Putinkrab’s final post came on August 23, 2019. The Justice Department says the LockBit ransomware affiliate program was officially launched five months later. From there on out, the government says, Khoroshev adopted the persona of LockBitSupp. In his introductory post on Exploit, LockBit’s mastermind said the ransomware strain had been in development since September 2019.
The original LockBit malware was written in C (a language that NeroWolfe excelled at). Here’s the original description of LockBit, from its maker:
“The software is written in C and Assembler; encryption is performed through the I/O Completion Port; there is a port scanning local networks and an option to find all DFS, SMB, WebDAV network shares, an admin panel in Tor, automatic test decryption; a decryption tool is provided; there is a chat with Push notifications, a Jabber bot that forwards correspondence and an option to terminate services/processes in line which prevent the ransomware from opening files at a certain moment. The ransomware sets file permissions and removes blocking attributes, deletes shadow copies, clears logs and mounts hidden partitions; there is an option to drag-and-drop files/folders and a console/hidden mode. The ransomware encrypts files in parts in various places: the larger the file size, the more parts there are. The algorithms used are AES + RSA.
You are the one who determines the ransom amount after communicating with the victim. The ransom paid in any currency that suits you will be transferred to your wallets. The Jabber bot serves as an admin panel and is used for banning, providing decryption tools, chatting – Jabber is used for absolutely everything.”
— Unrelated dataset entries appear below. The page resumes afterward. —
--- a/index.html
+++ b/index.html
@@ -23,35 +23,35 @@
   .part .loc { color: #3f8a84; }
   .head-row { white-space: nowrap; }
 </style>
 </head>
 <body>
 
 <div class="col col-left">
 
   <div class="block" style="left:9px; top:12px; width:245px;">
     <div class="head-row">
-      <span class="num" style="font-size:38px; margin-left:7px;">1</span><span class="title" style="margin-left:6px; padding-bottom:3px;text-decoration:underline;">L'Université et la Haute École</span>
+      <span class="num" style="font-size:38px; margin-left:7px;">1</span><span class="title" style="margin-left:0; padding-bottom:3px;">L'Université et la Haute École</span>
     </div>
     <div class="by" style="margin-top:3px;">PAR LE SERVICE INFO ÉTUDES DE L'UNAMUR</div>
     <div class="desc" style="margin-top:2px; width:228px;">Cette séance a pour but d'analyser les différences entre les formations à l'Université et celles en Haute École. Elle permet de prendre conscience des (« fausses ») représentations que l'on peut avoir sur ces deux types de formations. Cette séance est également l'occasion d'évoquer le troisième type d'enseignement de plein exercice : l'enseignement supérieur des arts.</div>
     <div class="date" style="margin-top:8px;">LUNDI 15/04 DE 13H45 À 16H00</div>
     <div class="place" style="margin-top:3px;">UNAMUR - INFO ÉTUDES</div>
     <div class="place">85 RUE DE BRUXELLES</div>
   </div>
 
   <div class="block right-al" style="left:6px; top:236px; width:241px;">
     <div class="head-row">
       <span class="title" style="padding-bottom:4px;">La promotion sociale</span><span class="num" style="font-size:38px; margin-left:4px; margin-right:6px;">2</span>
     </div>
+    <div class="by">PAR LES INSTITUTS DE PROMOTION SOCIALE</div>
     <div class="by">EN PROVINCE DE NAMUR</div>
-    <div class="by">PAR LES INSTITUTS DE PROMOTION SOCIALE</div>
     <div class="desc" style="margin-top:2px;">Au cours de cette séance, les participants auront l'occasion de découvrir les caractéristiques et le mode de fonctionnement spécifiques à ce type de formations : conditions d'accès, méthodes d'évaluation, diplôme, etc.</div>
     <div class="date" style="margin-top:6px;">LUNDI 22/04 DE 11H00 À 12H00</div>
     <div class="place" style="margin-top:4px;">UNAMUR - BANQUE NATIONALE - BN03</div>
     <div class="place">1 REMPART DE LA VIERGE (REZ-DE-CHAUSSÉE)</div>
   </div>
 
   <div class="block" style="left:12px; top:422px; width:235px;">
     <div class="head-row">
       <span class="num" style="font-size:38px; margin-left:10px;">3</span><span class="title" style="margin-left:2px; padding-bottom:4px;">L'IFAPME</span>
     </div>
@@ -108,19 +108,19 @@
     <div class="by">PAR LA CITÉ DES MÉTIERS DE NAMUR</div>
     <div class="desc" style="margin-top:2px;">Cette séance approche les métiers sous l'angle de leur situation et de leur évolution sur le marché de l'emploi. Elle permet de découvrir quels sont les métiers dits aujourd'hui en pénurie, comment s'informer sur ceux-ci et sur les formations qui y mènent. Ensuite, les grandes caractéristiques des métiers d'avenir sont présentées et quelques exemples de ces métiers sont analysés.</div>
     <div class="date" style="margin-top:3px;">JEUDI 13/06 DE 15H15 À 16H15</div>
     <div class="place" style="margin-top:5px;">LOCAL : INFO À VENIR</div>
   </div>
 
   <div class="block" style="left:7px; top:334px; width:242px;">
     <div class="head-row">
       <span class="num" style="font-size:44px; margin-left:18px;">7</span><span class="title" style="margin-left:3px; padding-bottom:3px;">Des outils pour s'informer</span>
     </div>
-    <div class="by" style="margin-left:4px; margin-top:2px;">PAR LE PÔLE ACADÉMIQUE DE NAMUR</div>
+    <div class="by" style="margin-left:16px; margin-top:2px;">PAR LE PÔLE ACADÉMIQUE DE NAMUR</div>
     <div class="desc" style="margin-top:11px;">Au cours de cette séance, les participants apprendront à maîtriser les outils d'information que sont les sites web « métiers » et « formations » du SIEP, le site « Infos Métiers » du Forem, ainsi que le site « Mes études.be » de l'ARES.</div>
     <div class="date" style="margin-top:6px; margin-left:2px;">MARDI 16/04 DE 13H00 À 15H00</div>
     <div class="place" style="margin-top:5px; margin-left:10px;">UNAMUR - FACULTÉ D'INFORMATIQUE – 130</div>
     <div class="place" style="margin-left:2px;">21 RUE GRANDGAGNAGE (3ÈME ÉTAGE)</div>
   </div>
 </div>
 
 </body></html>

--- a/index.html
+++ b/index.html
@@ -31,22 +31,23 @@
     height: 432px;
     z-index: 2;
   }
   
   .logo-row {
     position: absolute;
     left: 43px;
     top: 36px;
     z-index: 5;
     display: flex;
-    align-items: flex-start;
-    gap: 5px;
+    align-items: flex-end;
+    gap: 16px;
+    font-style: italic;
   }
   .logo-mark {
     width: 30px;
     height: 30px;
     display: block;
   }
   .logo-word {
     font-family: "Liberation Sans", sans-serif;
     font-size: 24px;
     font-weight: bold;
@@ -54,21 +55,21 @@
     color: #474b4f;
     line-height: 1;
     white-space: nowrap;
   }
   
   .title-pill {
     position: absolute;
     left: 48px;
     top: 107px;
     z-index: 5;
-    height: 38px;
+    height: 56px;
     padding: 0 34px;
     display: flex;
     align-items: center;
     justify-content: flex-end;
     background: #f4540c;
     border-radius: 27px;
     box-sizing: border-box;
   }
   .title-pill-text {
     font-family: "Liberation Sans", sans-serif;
Does the above timeline prove that NeroWolfe/Khoroshev is LockBitSupp? No. However, it does indicate Khoroshev was for many years deeply invested in countless schemes involving botnets, stolen data, and malware he wrote that others used to great effect. NeroWolfe’s many private messages from fellow forum members confirm this.
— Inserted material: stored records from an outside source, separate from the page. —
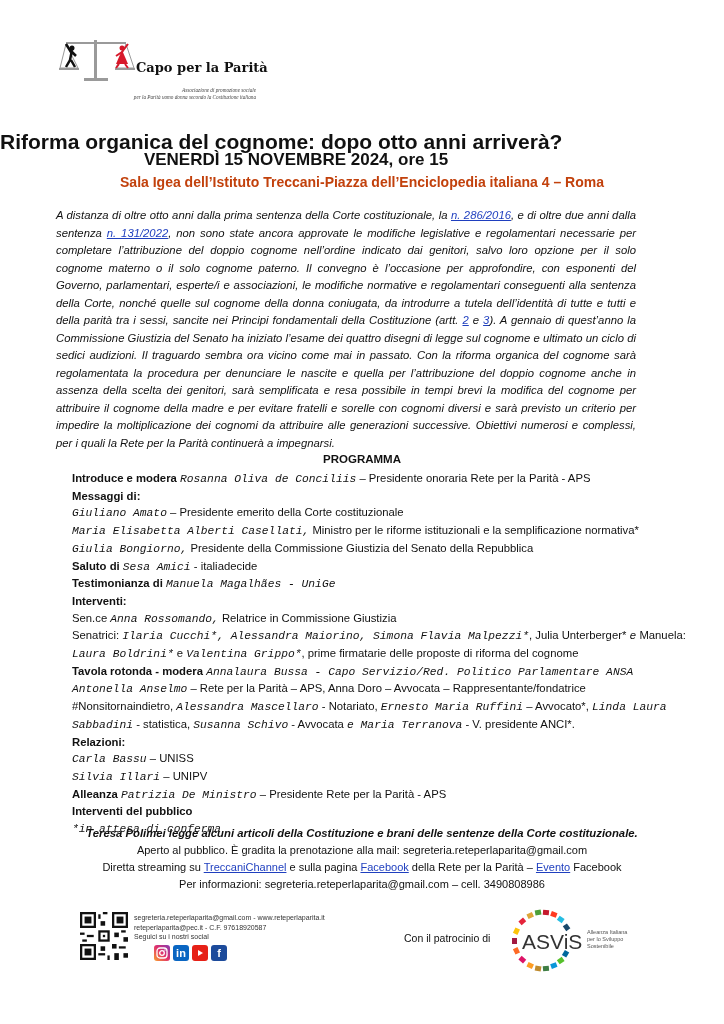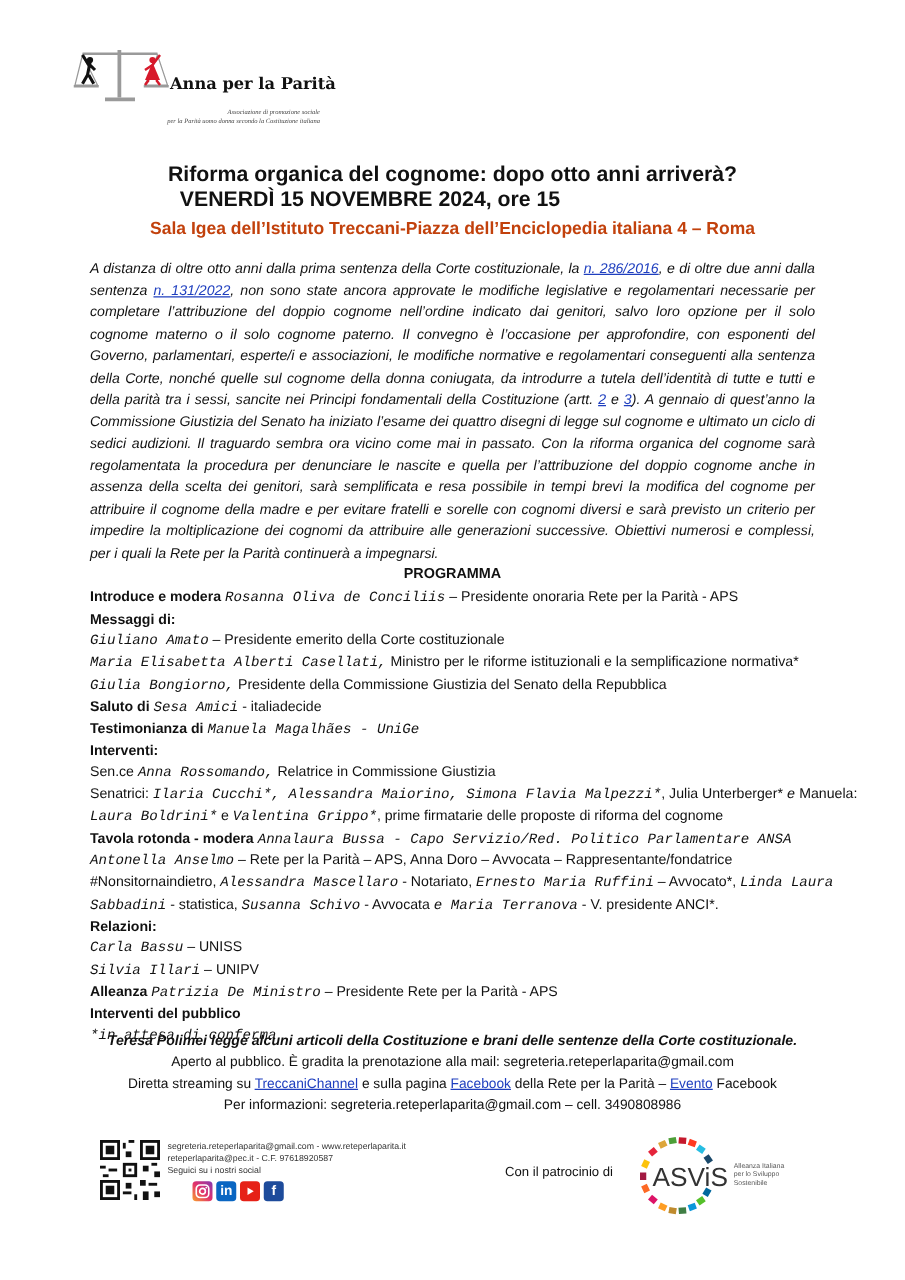--- a/index.html
+++ b/index.html
@@ -6,26 +6,26 @@
   body { width:724px; height:1024px; position:relative; overflow:hidden; font-family:"Liberation Sans", sans-serif; color:#111; }
   .page { position:absolute; left:0; top:0; width:724px; height:1024px; }
 
   
   .logo { position:absolute; left:56px; top:36px; width:240px; height:90px; }
   .logo svg { position:absolute; left:0; top:0; }
   .logo-name { position:absolute; left:80px; top:24px; font-family:"DejaVu Serif", serif; font-weight:bold; font-size:13px; color:#111; white-space:nowrap; }
   .logo-sub { position:absolute; left:0; top:51px; width:200px; font-family:"Liberation Serif", serif; font-style:italic; font-size:5.2px; color:#444; text-align:right; line-height:6.5px; }
 
   
-  .title1 { position:absolute; left:0; width:724px; top:130px; text-align:center; font-weight:bold; font-size:17px; color:#111; }
+  .title1 { position:absolute; left:0; width:724px; top:130px; text-align:left; font-weight:bold; font-size:21px; color:#111; }
   .title2 { position:absolute; left:0; width:592px; top:150px; text-align:center; font-weight:bold; font-size:17px; color:#111; }
   .title3 { position:absolute; left:0; width:724px; top:174px; text-align:center; font-weight:bold; font-size:14px; color:#c2410c; }
 
   
-  .intro { position:absolute; left:72px; width:580px; top:207px; font-style:italic; font-size:11.3px; line-height:17.5px; text-align:justify; color:#111; }
+  .intro { position:absolute; left:56px; width:580px; top:207px; font-style:italic; font-size:11.3px; line-height:17.5px; text-align:justify; color:#111; }
   .link { color:#1f3fbf; text-decoration:underline; }
 
   .prog-head { position:absolute; left:0; width:724px; top:453px; text-align:center; font-weight:bold; font-size:11.5px; }
 
   .program { position:absolute; left:72px; width:600px; top:470px; font-size:11.3px; line-height:16.7px; color:#111; }
   .program .row { white-space:nowrap; }
   .program b { font-weight:bold; }
   .program i { font-style:italic;font-family:Liberation Mono, monospace; }
 
   .footer-lines { position:absolute; left:0; width:724px; top:825px; text-align:center; font-size:11px; line-height:17px; }
@@ -59,21 +59,21 @@
       <rect x="3" y="32" width="20" height="2" fill="#9a9a9a"></rect>
       <rect x="59" y="32" width="20" height="2" fill="#9a9a9a"></rect>
 
       <circle cx="16" cy="12" r="2.5" fill="#111"></circle>
       <path d="M16 14 L14 24 L10 31 M15 24 L19 31 M15 16 L10 8 M16 16 L20 20" stroke="#111" stroke-width="2.5" fill="none"></path>
 
       <circle cx="66" cy="12" r="2.5" fill="#d7192b"></circle>
       <path d="M66 14 L60 28 L72 28 Z" fill="#d7192b"></path>
       <path d="M66 16 L72 8 M66 16 L60 20 M63 28 L60 32 M69 28 L72 32" stroke="#d7192b" stroke-width="2" fill="none"></path>
     </svg>
-    <div class="logo-name">Anna per la Parità</div>
+    <div class="logo-name">Capo per la Parità</div>
     <div class="logo-sub">
       <div>Associazione di promozione sociale</div>
       <div>per la Parità uomo donna secondo la Costituzione italiana</div>
     </div>
   </div>
 
   <div class="title1">Riforma organica del cognome: dopo otto anni arriverà?</div>
   <div class="title2">VENERDÌ 15 NOVEMBRE 2024, ore 15</div>
   <div class="title3">Sala Igea dell’Istituto Treccani-Piazza dell’Enciclopedia italiana 4 – Roma</div>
NeroWolfe’s specialty was creating custom code that employed novel stealth and evasion techniques, and he was always quick to volunteer his services on the forums whenever anyone was looking help on a malware project that called for a strong C or C++ programmer.
Someone with those qualifications — as well as demonstrated mastery of data encryption and decryption techniques — would have been in great demand by the ransomware-as-a-service industry that took off at around the same time NeroWolfe vanished from the forums.
Someone like that who is near or at the top of their game vis-a-vis their peers does not simply walk away from that level of influence, community status, and potential income stream unless forced to do so by circumstances beyond their immediate control.
It’s important to note that Putinkrab didn’t just materialize out of thin air in 2019 — suddenly endowed with knowledge about how to write advanced, stealthy ransomware strains. That knowledge clearly came from someone who’d already had years of experience building and deploying ransomware strains against real-life victim organizations.
Thus, whoever Putinkrab was before they adopted that moniker, it’s a safe bet they were involved in the development and use of earlier, highly successful ransomware strains. One strong possible candidate is Cerber ransomware, the most popular and effective affiliate program operating between early 2016 and mid-2017. Cerber thrived because it emerged as an early mover in the market for ransomware-as-a-service offerings.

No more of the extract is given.